We used these per-case cost data to develop a simple COVID-19 cost simulation model. Given current hospitalization rates and costs, and estimated outpatient costs (applied to all cases), we calculated two estimates: a “base case,” which assumes that the U.S. caseload grows another 70% between now and the end of the year, to 784,168 cases; and a “worse case” where the quarterly case load triples to 1,383,825. Based on the estimates for direct medical costs per case, the total direct medical costs for the base case and worse case are estimated to be $20 billion and $35 billion, respectively.

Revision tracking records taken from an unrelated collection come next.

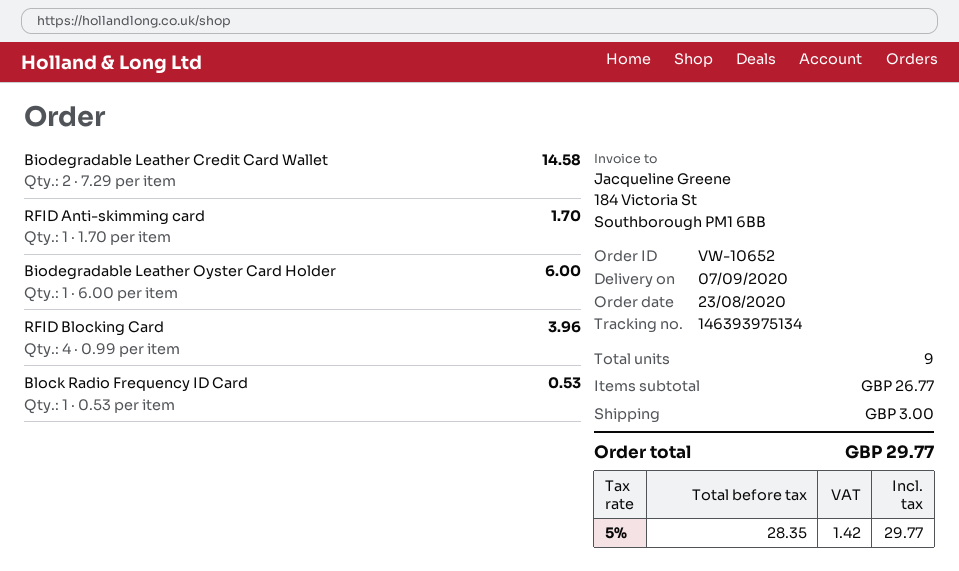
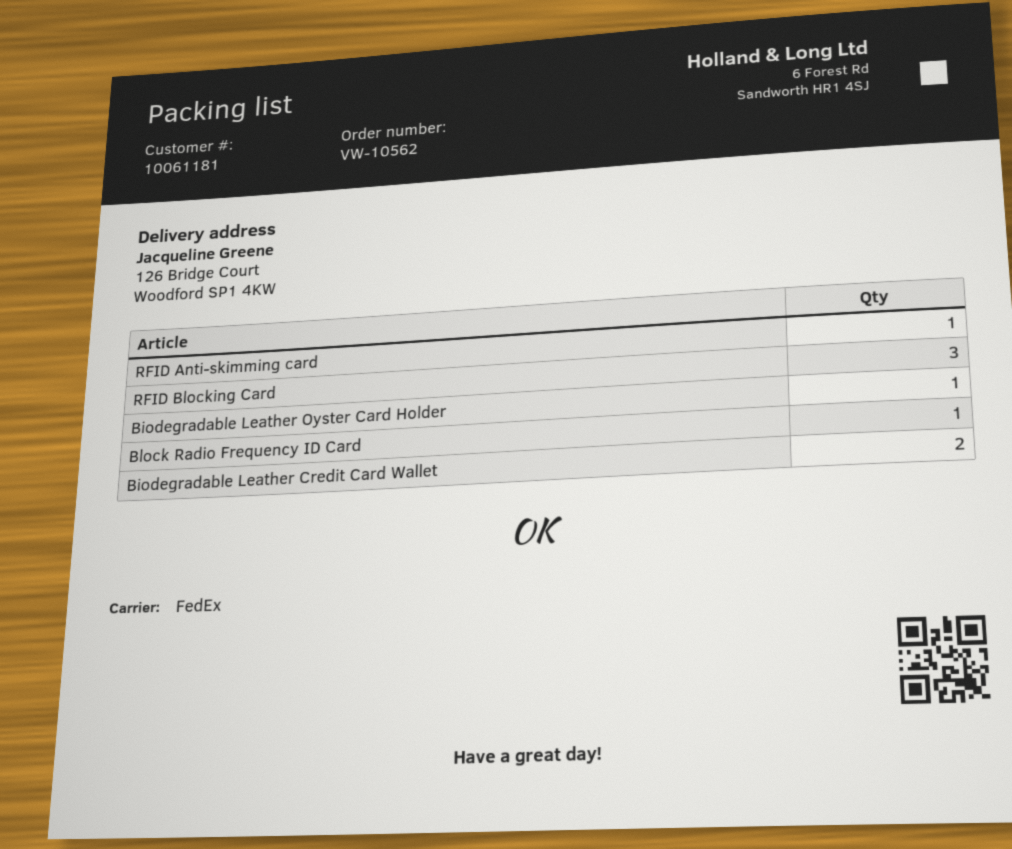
order number: VW-10652 -> VW-10562
RFID Blocking Card: 4 -> 3

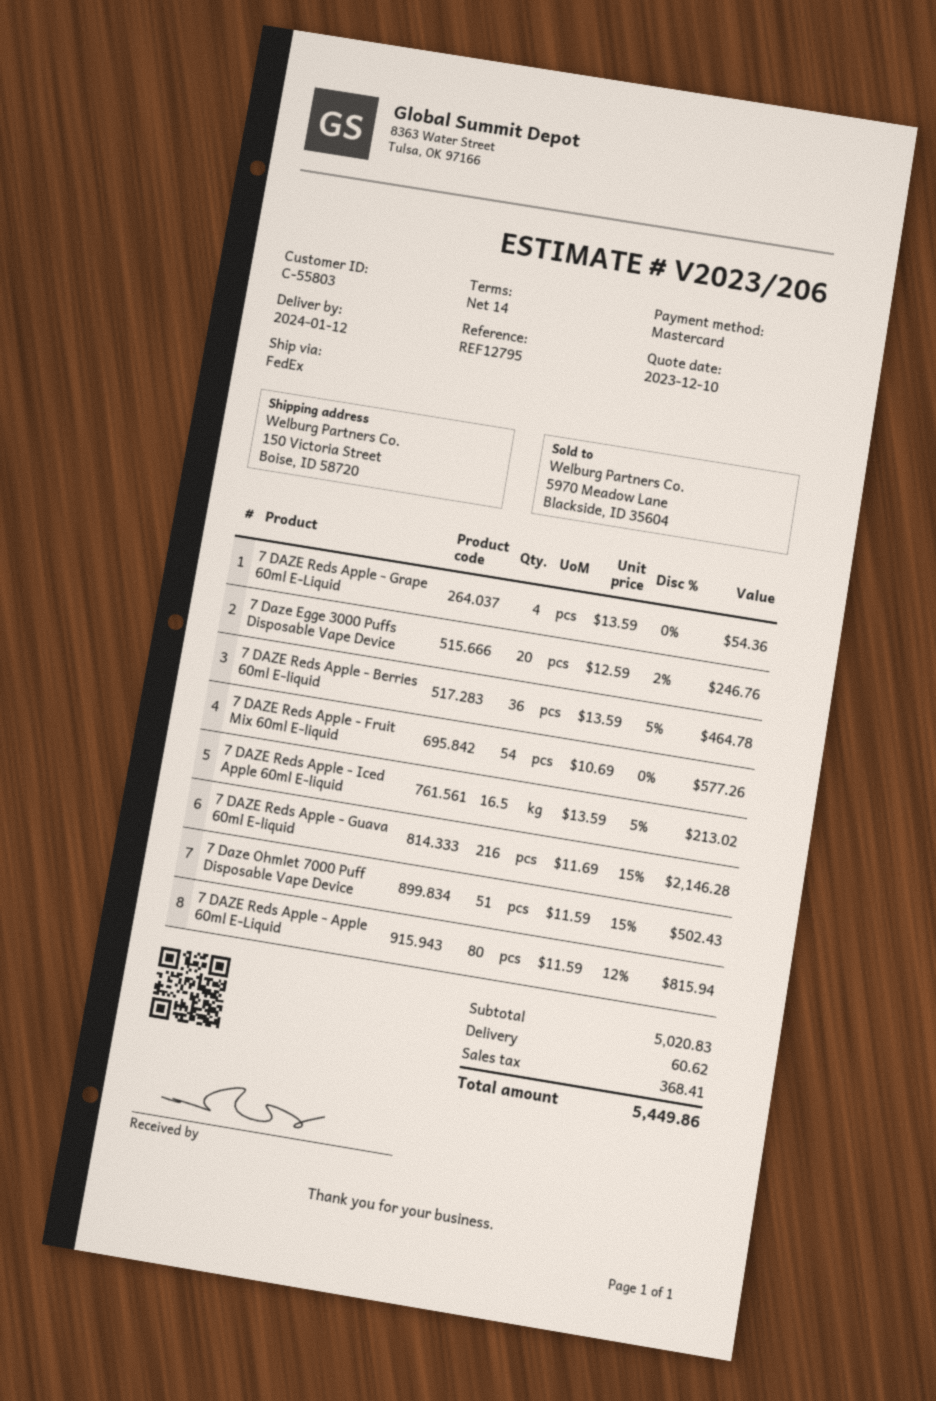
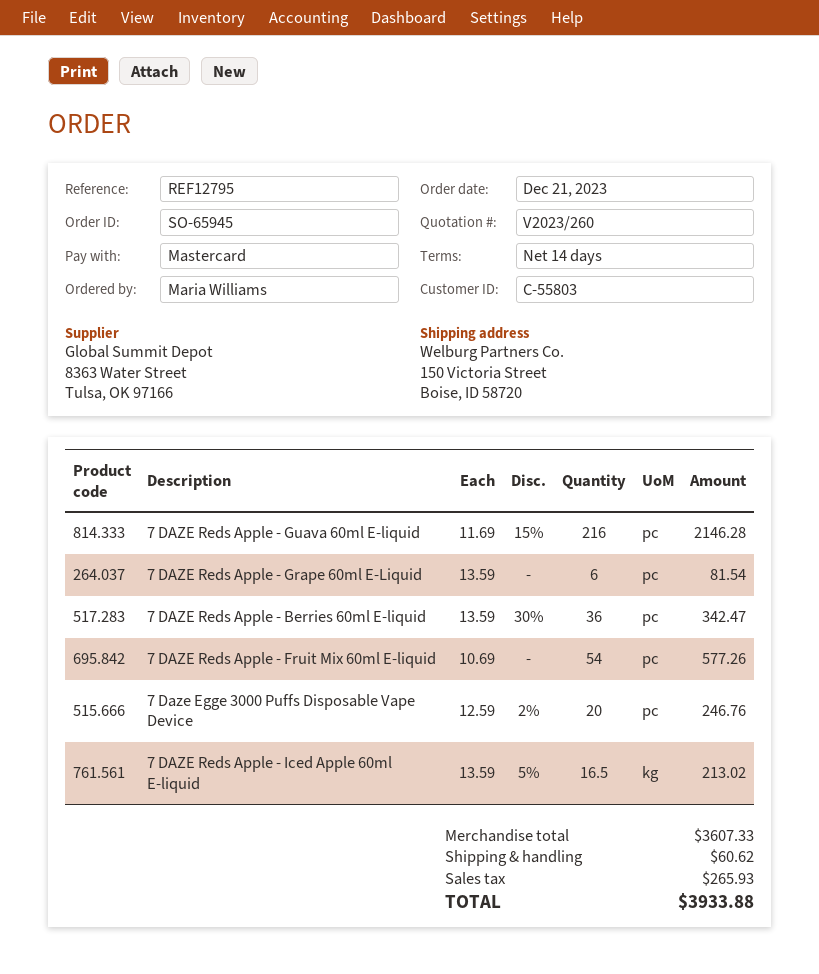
quote number: V2023/206 -> V2023/260
7 DAZE Reds Apple - Grape 60ml E-Liquid: 4 x 13.59 = 54.36 -> 6 x 13.59 = 81.54
7 DAZE Reds Apple - Berries 60ml E-liquid: 36 x 13.59 - 5% = 464.78 -> 36 x 13.59 - 30% = 342.47
7 Daze Ohmlet 7000 Puff Disposable Vape Device: 51 x 11.59 - 15% = 502.43 -> none
7 DAZE Reds Apple - Apple 60ml E-Liquid: 80 x 11.59 - 12% = 815.94 -> none
subtotal: 5020.83 -> 3607.33
tax: 368.41 -> 265.93
total: 5449.86 -> 3933.88

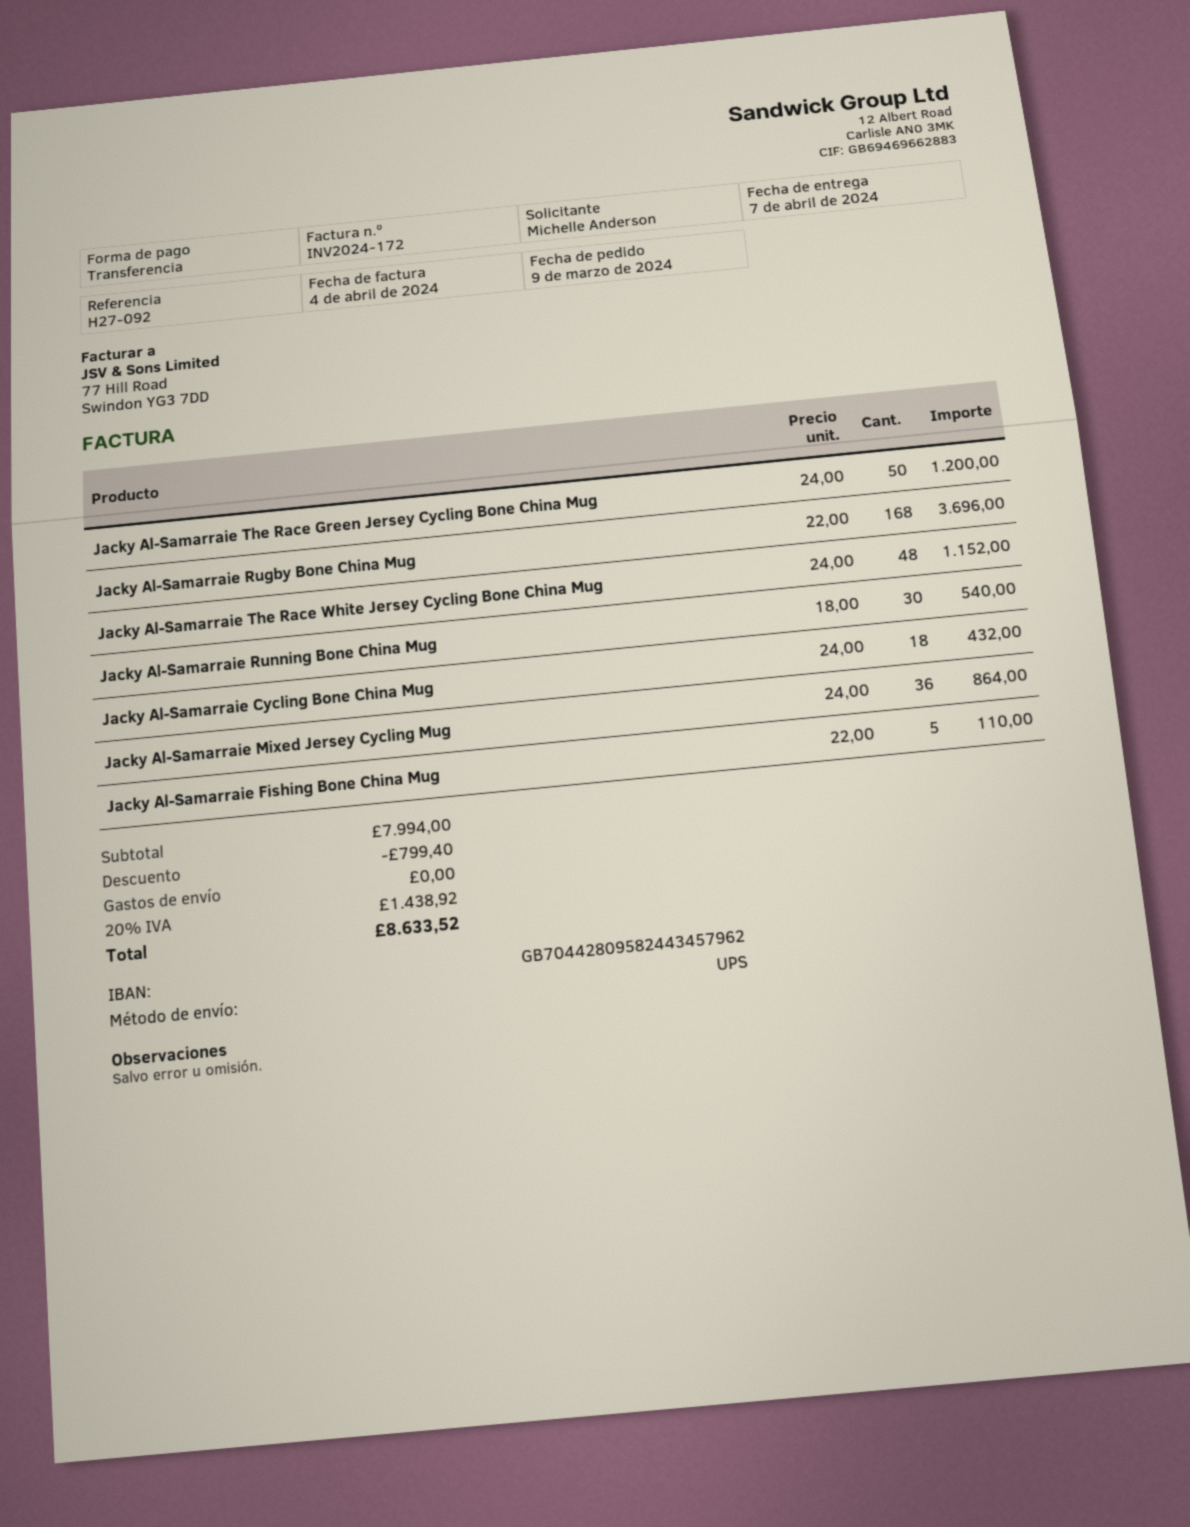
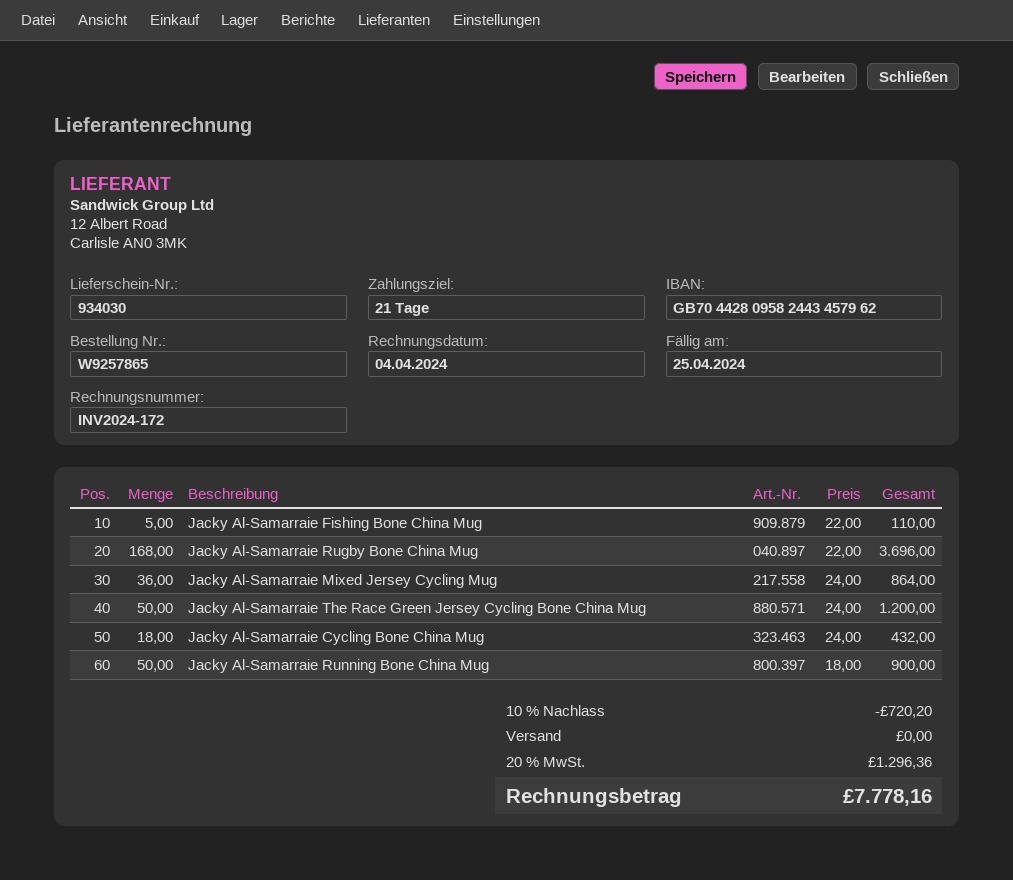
Jacky Al-Samarraie The Race White Jersey Cycling Bone China Mug: 48 x 24.00 = 1152.00 -> none
Jacky Al-Samarraie Running Bone China Mug: 30 x 18.00 = 540.00 -> 50 x 18.00 = 900.00
discount: 799.40 -> 720.20
tax: 20% = 1438.92 -> 20% = 1296.36
total: 8633.52 -> 7778.16

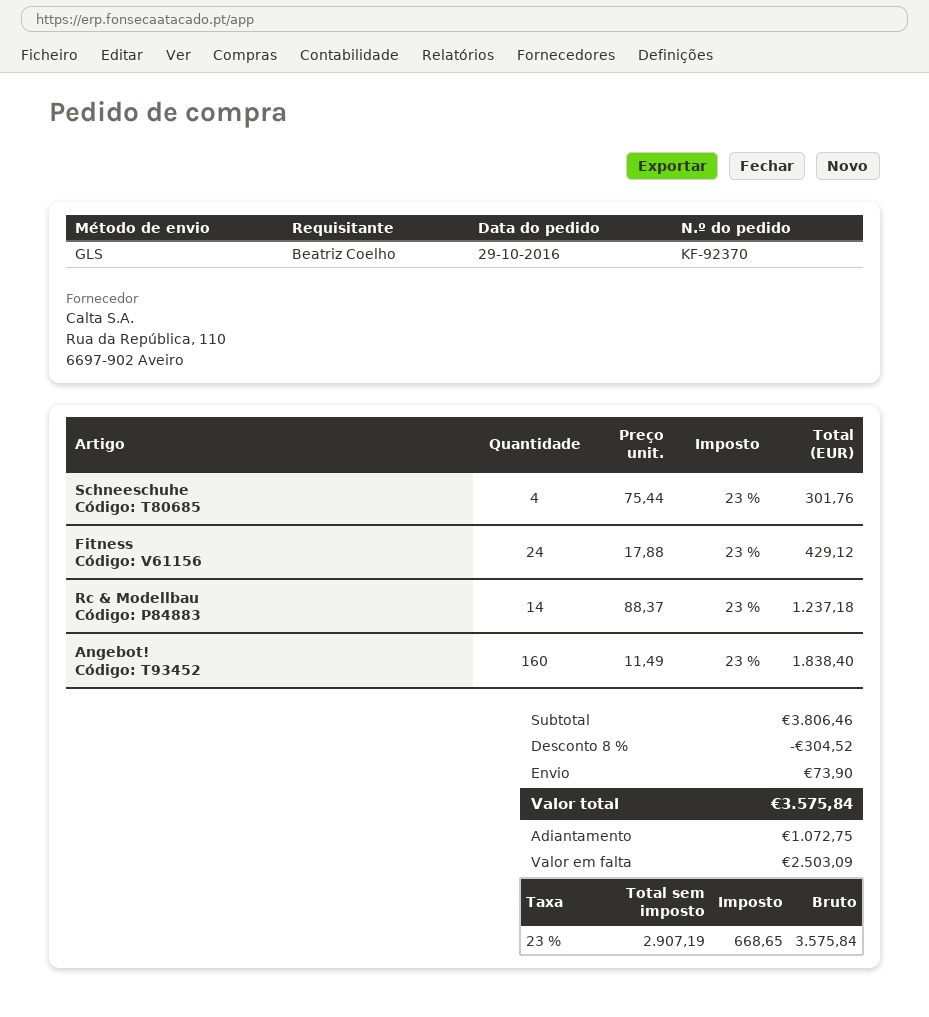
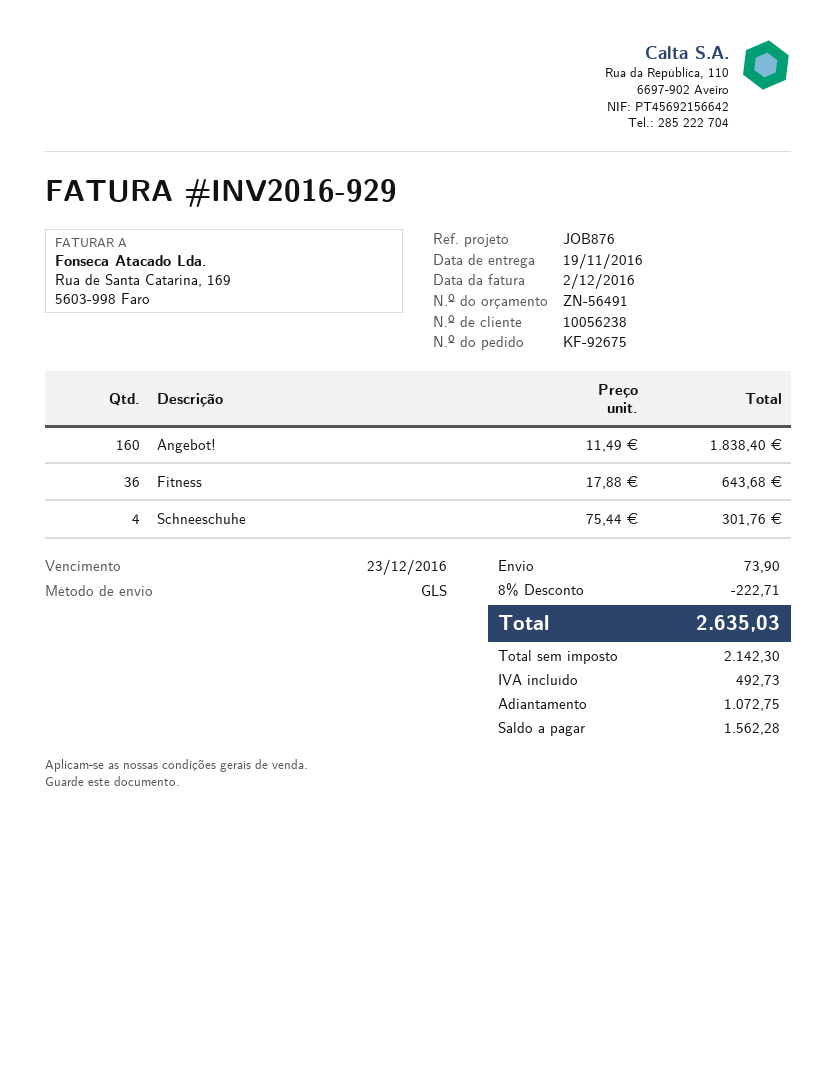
order number: KF-92370 -> KF-92675
Fitness: 24 x 17.88 = 429.12 -> 36 x 17.88 = 643.68
Rc & Modellbau: 14 x 88.37 = 1237.18 -> none
discount: 8% = 304.52 -> 8% = 222.71
net: 2907.19 -> 2142.30
tax: 668.65 -> 492.73
total: 3575.84 -> 2635.03
balance: 2503.09 -> 1562.28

Depending on assumptions and how episodes of care are defined, some other estimates are much higher than this; for example, the FAIR Health study estimates that the total annual cost of all hospitalized COVID-19 patients could range from $362 billion to $1.449 trillion nationally. We tend to think that the estimates will fall more in range of our simulation model, in part because we use more recent CDC hospitalization rate data than does the FAIR Health study. However, the wide range of estimates is illustrative of the uncertainty surrounding the disease incidence over the next several months, and how the disease will impact some of the exceptionally vulnerable populations yet to be exposed.
Again, these estimates ignore indirect medical costs, and much of those indirect costs will be attributable to the impact on the economy. In the short run, the hospitality, entertainment, and travel industries have been and will continue to be affected very negatively by social distancing; other industries tied to those will be the next round of businesses to feel the effects of the disruption. There will inevitably be an economic recession of sorts globally and in the U.S., but the extent of that recession is unclear. Unlike past recessions, in the U.S. most of the underlying fundamentals of the economy were relatively strong prior to the pandemic; perhaps there were some sagging sectors and some overvalued businesses and industries, but it is unlikely that those pre-existing conditions were sufficient to impede a recovery. Thus, the main challenge might be one of uncertainty and lack of confidence. As the data and knowledge base for COVID-19 grow, however, there is a good chance that we can reduce some of the impact uncertainty.